WORK TO COMPLETE =
From the material below, copy exactly the lines beginning with the one that contains "column orig | position: none -> 4" and ending with the one that contains "JETTA | jaar: 1967 -> 1965"; the pictures stay out.

MATERIAL TO PROCESS =
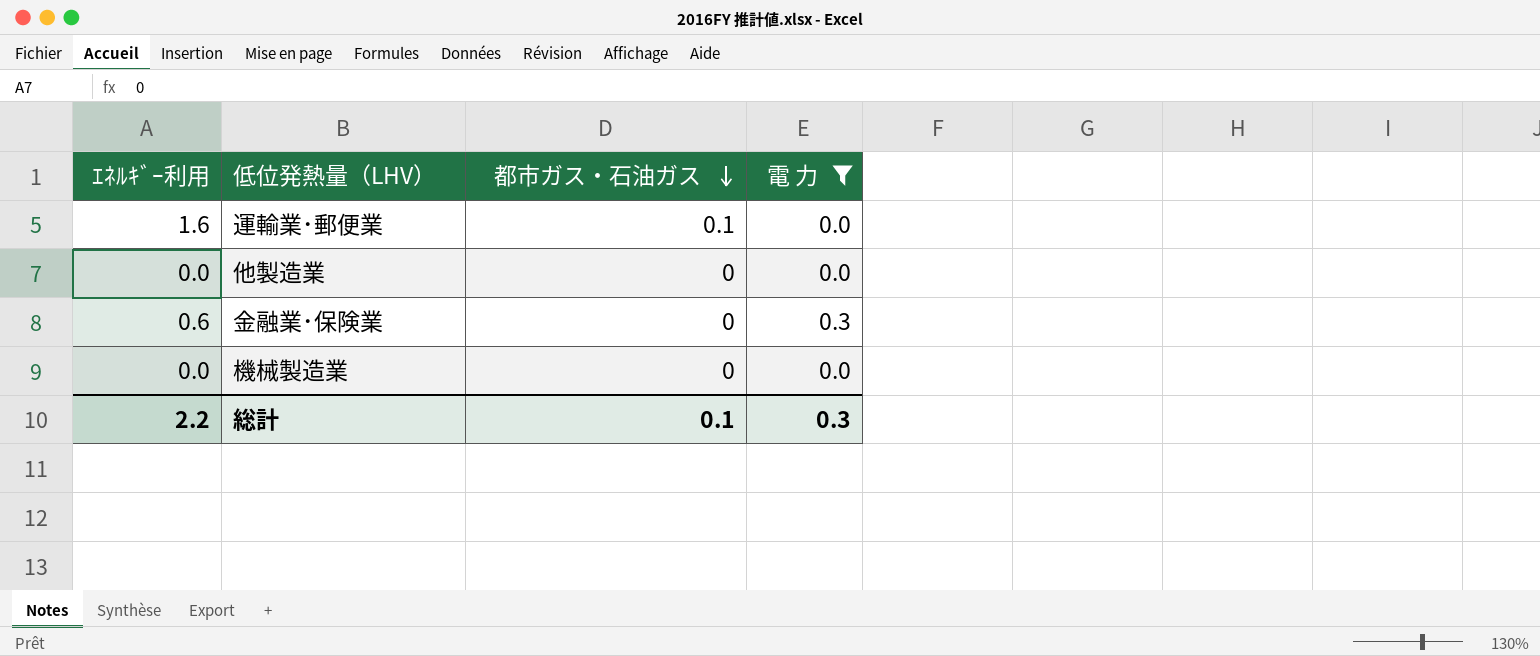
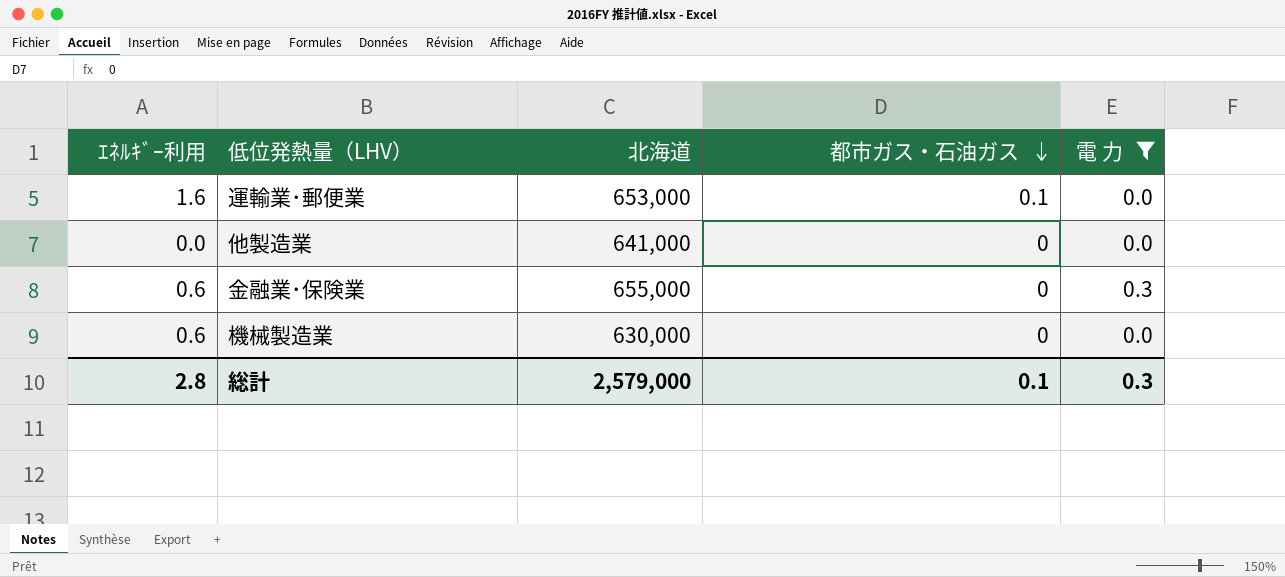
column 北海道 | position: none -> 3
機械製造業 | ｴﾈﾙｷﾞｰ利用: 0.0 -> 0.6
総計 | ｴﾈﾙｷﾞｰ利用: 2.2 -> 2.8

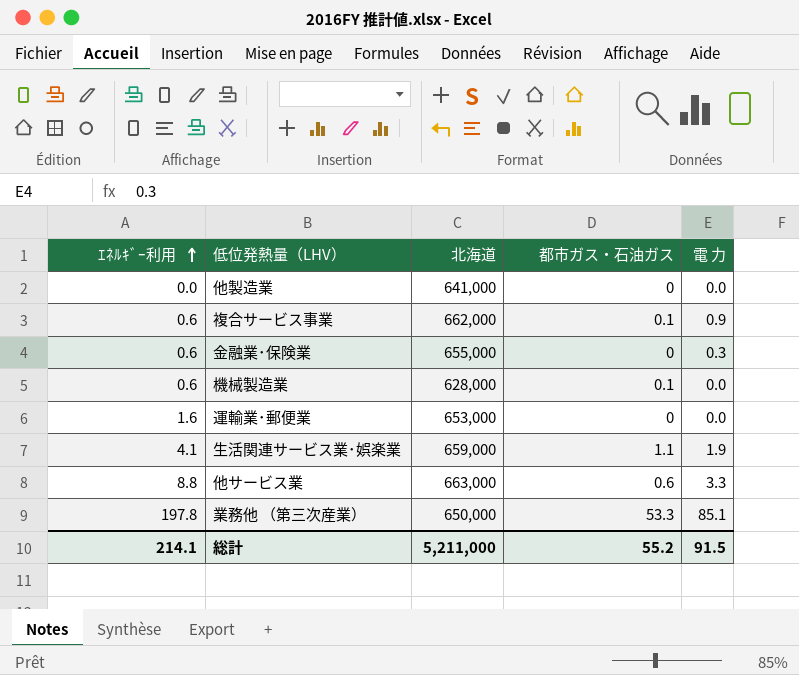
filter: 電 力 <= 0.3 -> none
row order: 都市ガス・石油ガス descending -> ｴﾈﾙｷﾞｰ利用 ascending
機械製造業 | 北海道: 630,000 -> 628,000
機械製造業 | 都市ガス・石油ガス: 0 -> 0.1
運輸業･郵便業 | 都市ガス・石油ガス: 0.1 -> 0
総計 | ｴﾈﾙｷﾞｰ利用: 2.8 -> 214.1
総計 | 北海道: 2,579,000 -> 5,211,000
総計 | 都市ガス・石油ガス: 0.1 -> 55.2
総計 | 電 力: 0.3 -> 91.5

...

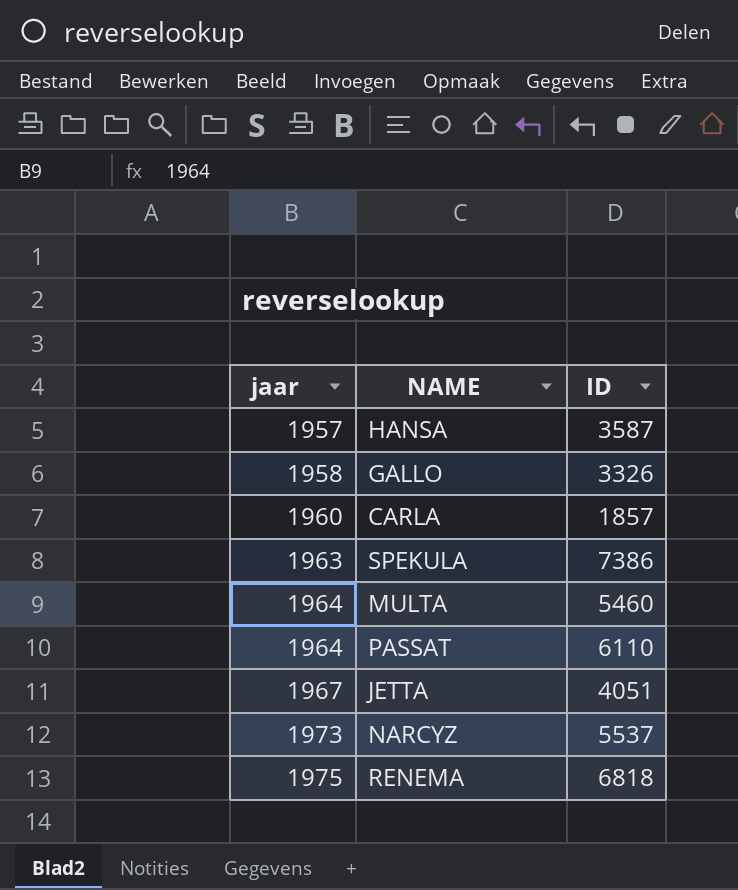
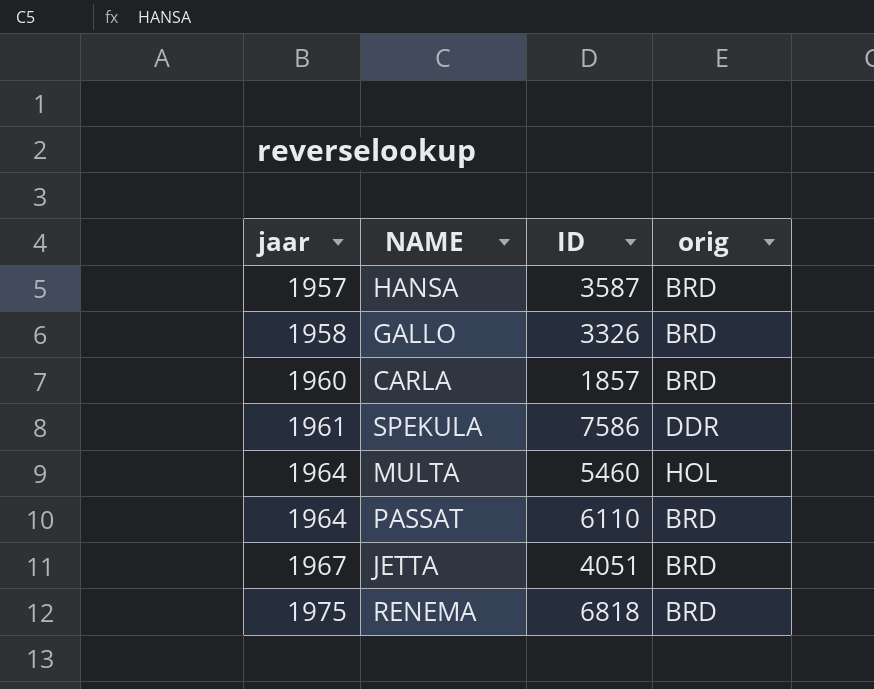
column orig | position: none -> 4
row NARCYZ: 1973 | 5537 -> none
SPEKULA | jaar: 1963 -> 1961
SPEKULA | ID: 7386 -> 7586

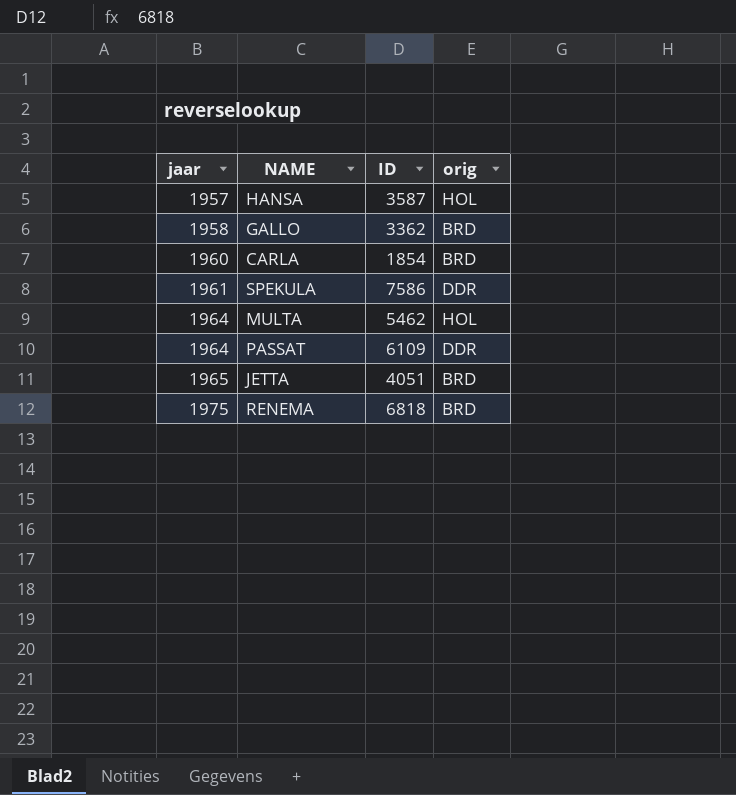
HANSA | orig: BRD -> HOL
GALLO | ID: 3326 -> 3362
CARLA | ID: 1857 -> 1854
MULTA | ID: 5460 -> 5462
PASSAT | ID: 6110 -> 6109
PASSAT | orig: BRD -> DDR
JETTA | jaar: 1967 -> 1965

RESPONSE TO THIS EXERCISE =
column orig | position: none -> 4
row NARCYZ: 1973 | 5537 -> none
SPEKULA | jaar: 1963 -> 1961
SPEKULA | ID: 7386 -> 7586

HANSA | orig: BRD -> HOL
GALLO | ID: 3326 -> 3362
CARLA | ID: 1857 -> 1854
MULTA | ID: 5460 -> 5462
PASSAT | ID: 6110 -> 6109
PASSAT | orig: BRD -> DDR
JETTA | jaar: 1967 -> 1965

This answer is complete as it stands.